Very nice, I really want to set up a tank with one of those living walls. My wife wants me to set up a tank in the kids playroom. Maybe I could do something like this. I need to find that ero viv construction thread...


----------



## Roots (Mar 7, 2008)

D3monic said:


> Very nice, I really want to set up a tank with one of those living walls. My wife wants me to set up a tank in the kids playroom. Maybe I could do something like this. I need to find that ero viv construction thread...


Thanks - Yes - it is a euro design - I will never forget the first time I saw one on Vivaria projects website -many of the elements of mine are based of of their design.


----------



## Sigaw (Apr 3, 2010)

Amazing!
How big is this tank?


----------



## chinoanoah (Mar 9, 2009)

Roots said:


> Unfortunately its only inhabitants at this time are a few Killie fish (you can see one of them in the fifth pic - they travel between the two pools by jumping up the little waterfalls in the viv). I have still not completed the hood - I have separate lights for that but for now I have 4 x 21w T5 & 2 x 40w compacts.
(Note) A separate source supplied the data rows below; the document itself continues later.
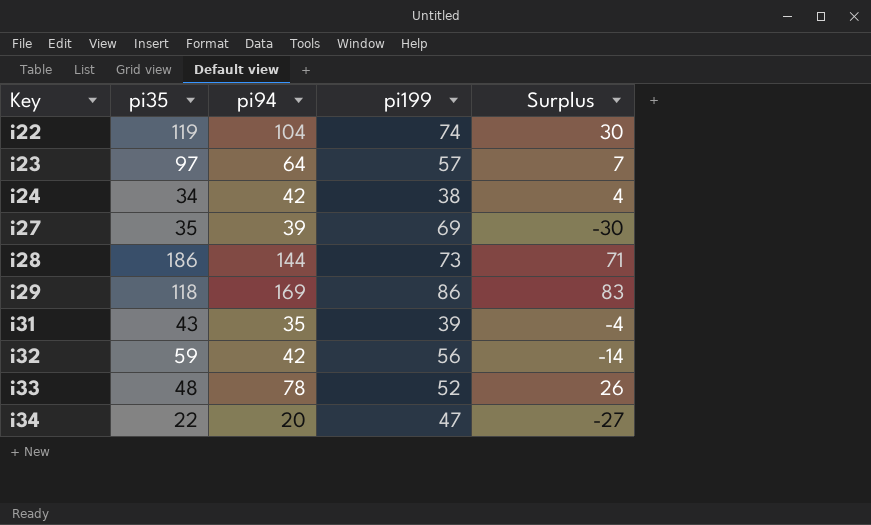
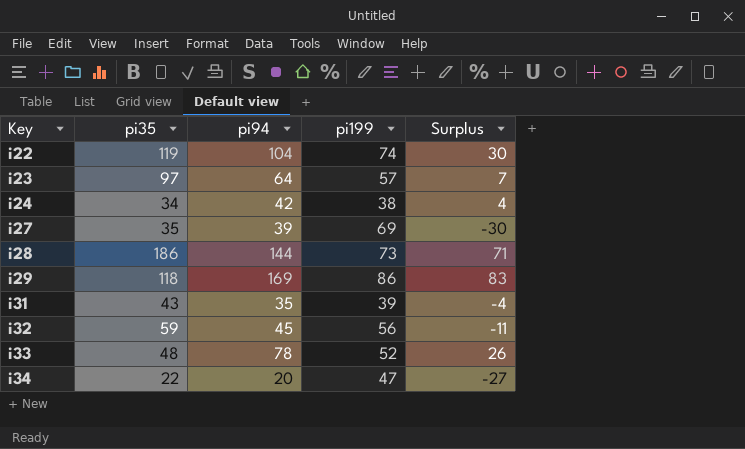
i32 | pi94: 42 -> 45
i32 | Surplus: -14 -> -11

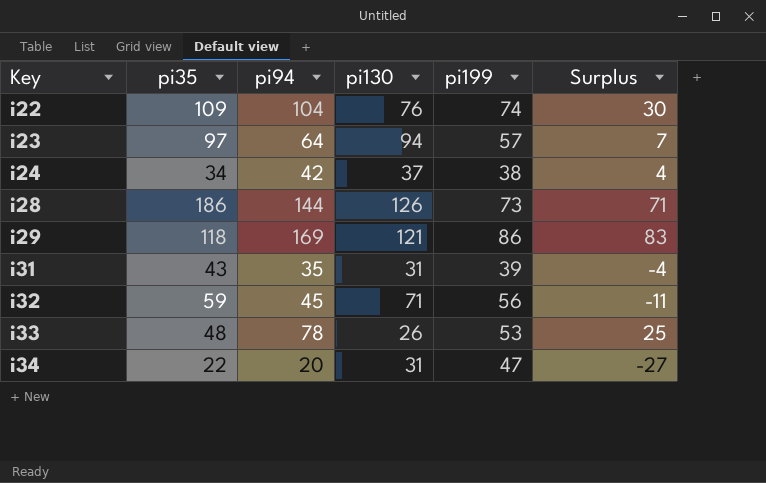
column pi130 | position: none -> 4
row i27: 35 | 39 | 69 | -30 -> none
i22 | pi35: 119 -> 109
i33 | pi199: 52 -> 53
i33 | Surplus: 26 -> 25

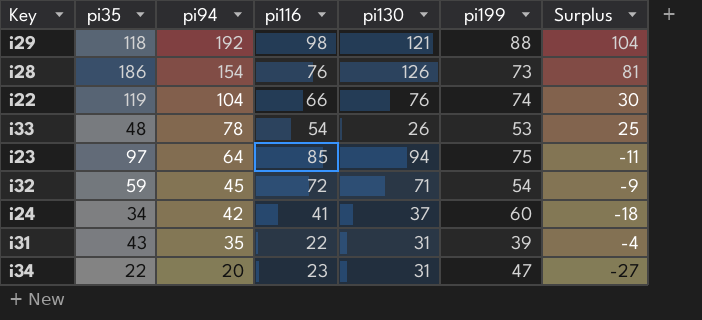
row order: Key ascending -> pi94 descending
column pi116 | position: none -> 4
i29 | pi94: 169 -> 192
i29 | pi199: 86 -> 88
i29 | Surplus: 83 -> 104
i28 | pi94: 144 -> 154
i28 | Surplus: 71 -> 81
i22 | pi35: 109 -> 119
i23 | pi199: 57 -> 75
i23 | Surplus: 7 -> -11
i32 | pi199: 56 -> 54
i32 | Surplus: -11 -> -9
i24 | pi199: 38 -> 60
i24 | Surplus: 4 -> -18

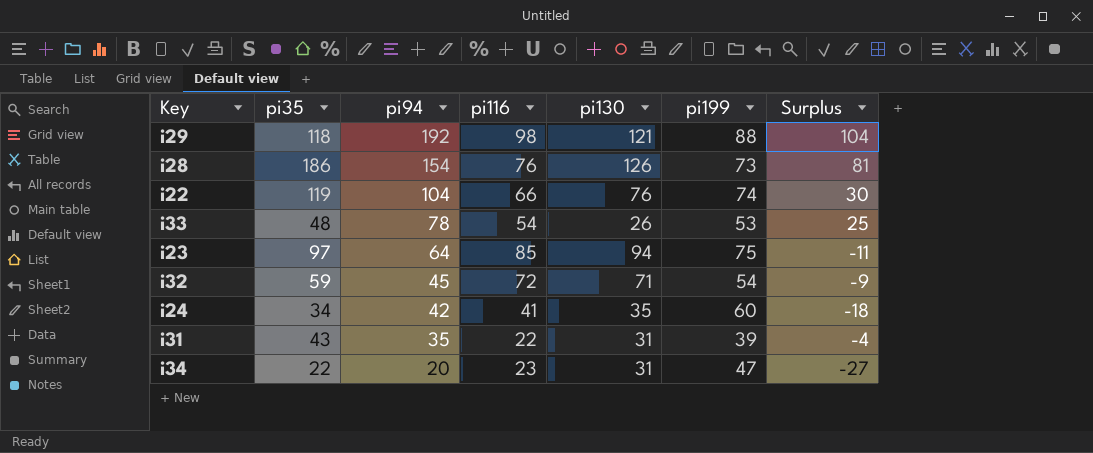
i24 | pi130: 37 -> 35

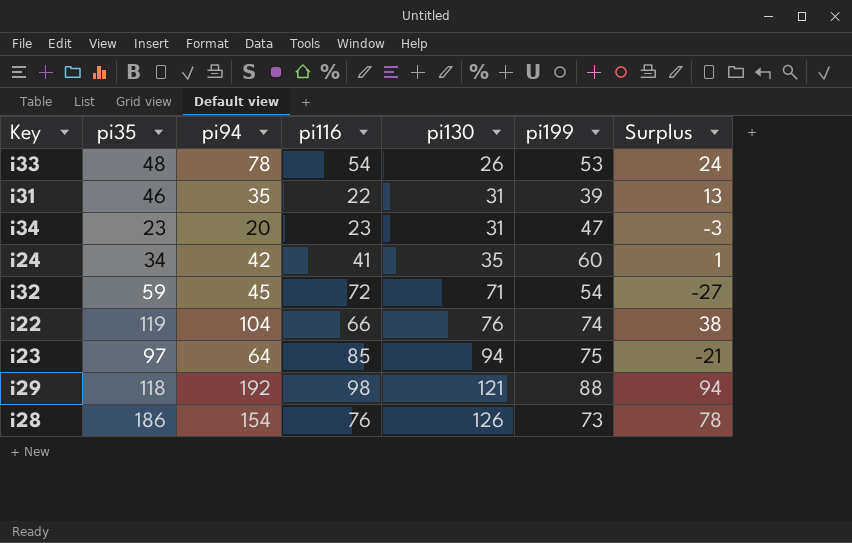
row order: pi94 descending -> pi130 ascending
column Surplus | formula: [pi94] - [pi199] -> [pi94] - [pi116]
i31 | pi35: 43 -> 46
i34 | pi35: 22 -> 23

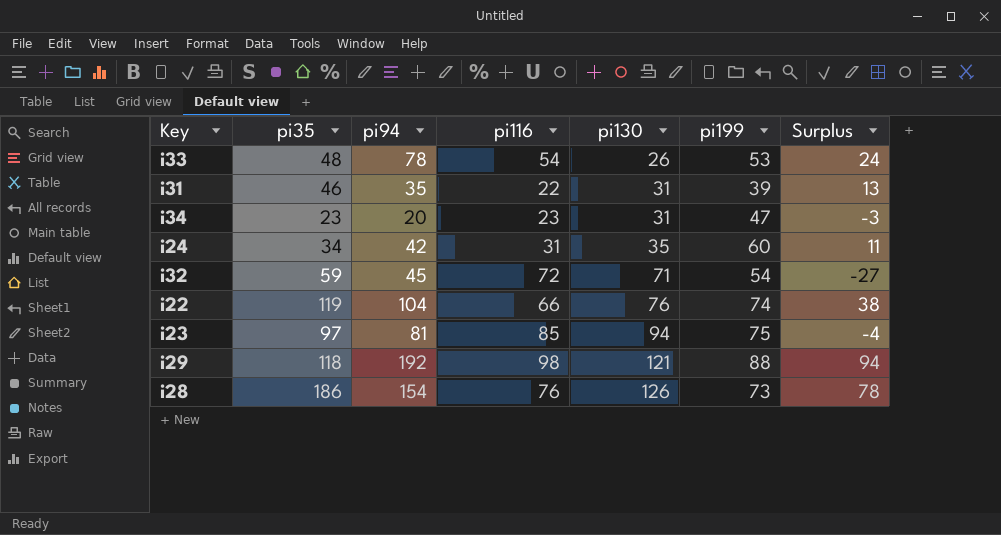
i24 | pi116: 41 -> 31
i24 | Surplus: 1 -> 11
i23 | pi94: 64 -> 81
i23 | Surplus: -21 -> -4

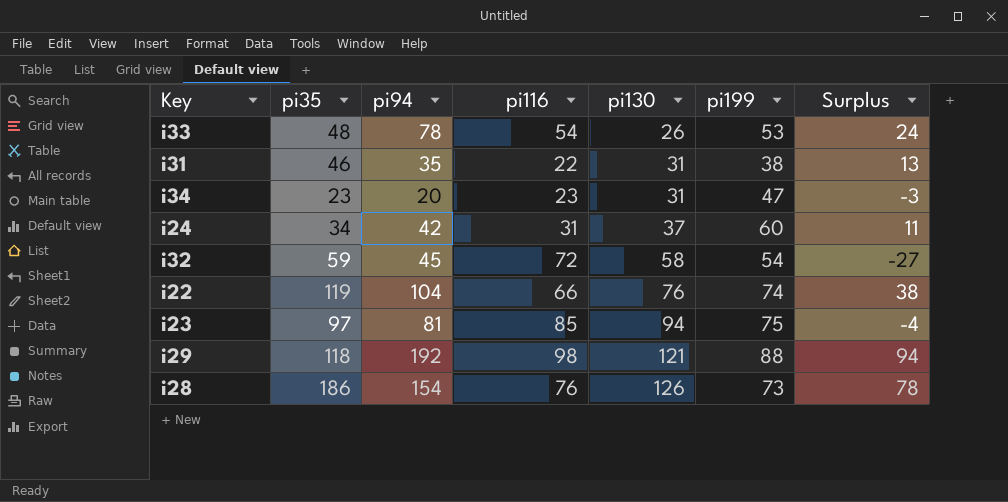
i31 | pi199: 39 -> 38
i24 | pi130: 35 -> 37
i32 | pi130: 71 -> 58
The creeping fig grows like mad I end up trimming quite regularly - growth is most likely due to high humidity and the drip wall in back.



I am currently obsessed with getting my plants to grow well -- You say you have two 40w compacts, does that mean the 40w equivalent... so 10w CFLs?


----------



## eos (Dec 6, 2008)

That looks great! Lovin the growth


----------



## Jeff R (Jul 1, 2005)

What did you use for the background material? Where did you get it? Inspirational tank.
Thanks,
Jeff


----------



## wickerstone (Jan 19, 2009)

Amazing tank. Love the choices. Hope all goes well for you. Look forward to more pics in the future to see the progress.


----------



## Roots (Mar 7, 2008)

Sigaw said:


> Amazing!
> How big is this tank?


Thank you. I don't remember exact dimensions but roughly w=48", d=20", h=40".


----------



## Roots (Mar 7, 2008)

chinoanoah said:


> I am currently obsessed with getting my plants to grow well -- You say you have two 40w compacts, does that mean the 40w equivalent... so 10w CFLs?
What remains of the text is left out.